Mrs. Lion has had to do a lot of extra work around the house since my vision and balance suffered. She’s been incredible, picking up my share of the load and being loving to me. Apparently, some interpret our different points of view as a sign that we don’t get along. I can’t believe our love for one another doesn’t shine through our posts.

Every day, usually many times a day, we tell each other how much we are in love. Since Mrs. Lion works from home, we are together 24/7 and love it. She is the love of my life. In the 19 years, we have been together, I have been happy and grateful we found one another. Only death will make us part.

One feature of our blog is that we dissect parts of our relationship in an effort to communicate to you and each other how we feel about things we are doing. We are approaching our 6,000th post. We’ve reported on our sexual activities almost every day since February 2014. You won’t find any serious issues in any of them.

It takes deep trust and love to sustain a disciplinary relationship. It only works if both partners feel a sense of fairness and love. Mrs. Lion’s spankings hurt a lot. I never feel they are unjust. She knows that no matter how much my bottom hurts, my love is unshaken. In fact, I love her more because I know she is doing it because I want and need it. Make sense?

A couple with a stressful relationship can’t do male chastity and domestic discipline. Stress inside a relationship involves distrust and a belief on some level that actions are being taken without concern for the relationship. Sure, I do selfish things sometimes. Most of the time, I get spanked when I do. Mrs. Lion doesn’t do selfish things very often. Actually, neither do I. When she does, she apologizes.

It takes a lot of love to maintain a 24/7 power exchange. It also requires complete trust in one another. I’m very happy that we have both.

We have three air conditioners and one fan in the house. It is currently a blistering 94 degrees outside. That’s hot. I was just outside and couldn’t wait to get back in.
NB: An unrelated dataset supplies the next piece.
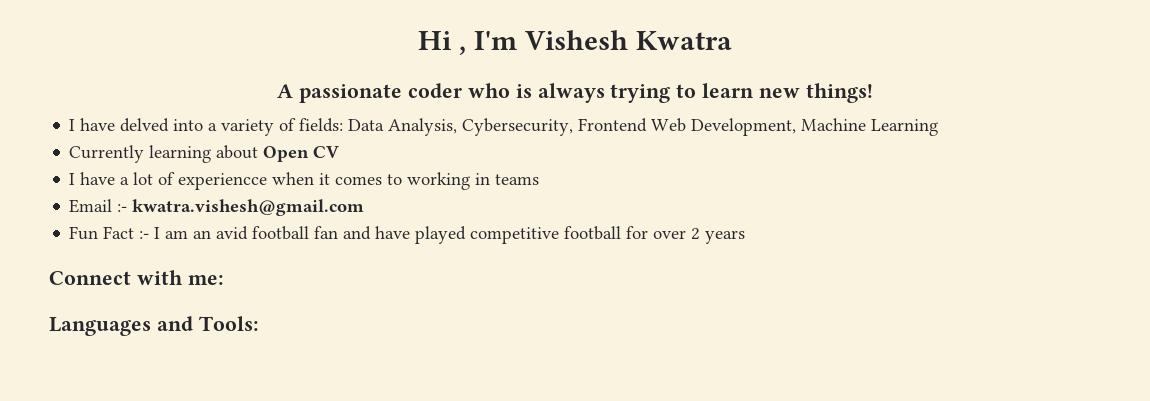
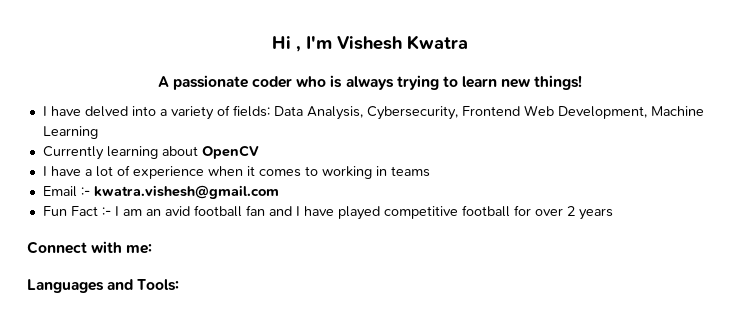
[263,146,340,162] Open CV -> [201,145,259,159] OpenCV
[178,173,268,190] experiencce -> [132,166,204,179] experience
(372, 233) none -> [295,206,300,216] I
Lion likes to say, “It’s a dry heat.” I don’t care what kind of heat it is. There’s too much of it. Seriously, coming from New York, I know what it’s like to have 95-degree heat and near 100 percent humidity. It’s a lot worse.

For some reason, my sinuses are acting up. You’d think with air conditioners going and Lion’s dry heat outside, my sinuses wouldn’t have a reason to be all stuffy and gross. It felt like I was drowning last night. I had a sore throat this morning, which means I was breathing through my mouth while I slept. Lion said I was snoring. Anyway, I didn’t feel like doing anything with Lion. It’s hard to suck on a weenie when you can’t breathe through your nose. Tonight, I will take sinus medicine so it won’t be a problem again.

I’ve been pretty achy lately. I know I’ve been doing more running around, up and down stairs and lifting things, but don’t think I should be as achy as I am. I don’t know what to do about it. The doctor doesn’t seem to be much help. I can handle being achy to some extent. The problem is that I get short-tempered with Lion. He’ll ask a question, I’ll answer but probably not loud enough, and when he asks again, I bite his head off. It happens when I’m not so achy, but it’s definitely worse when I’m achy. I’ve been trying to do better, both in answering louder the first time and in not yelling at him the second time. I may have a way of punishing him when he gets snarky with me, but he has no way to combat my snarkiness. I have to police myself.

Tonight, I’ll snuggle up to my weenie again. Of course, Lion will be there too. It will be happy, fun time for Lion. That doesn’t necessarily mean he’ll have an orgasm, but he’ll enjoy himself nonetheless.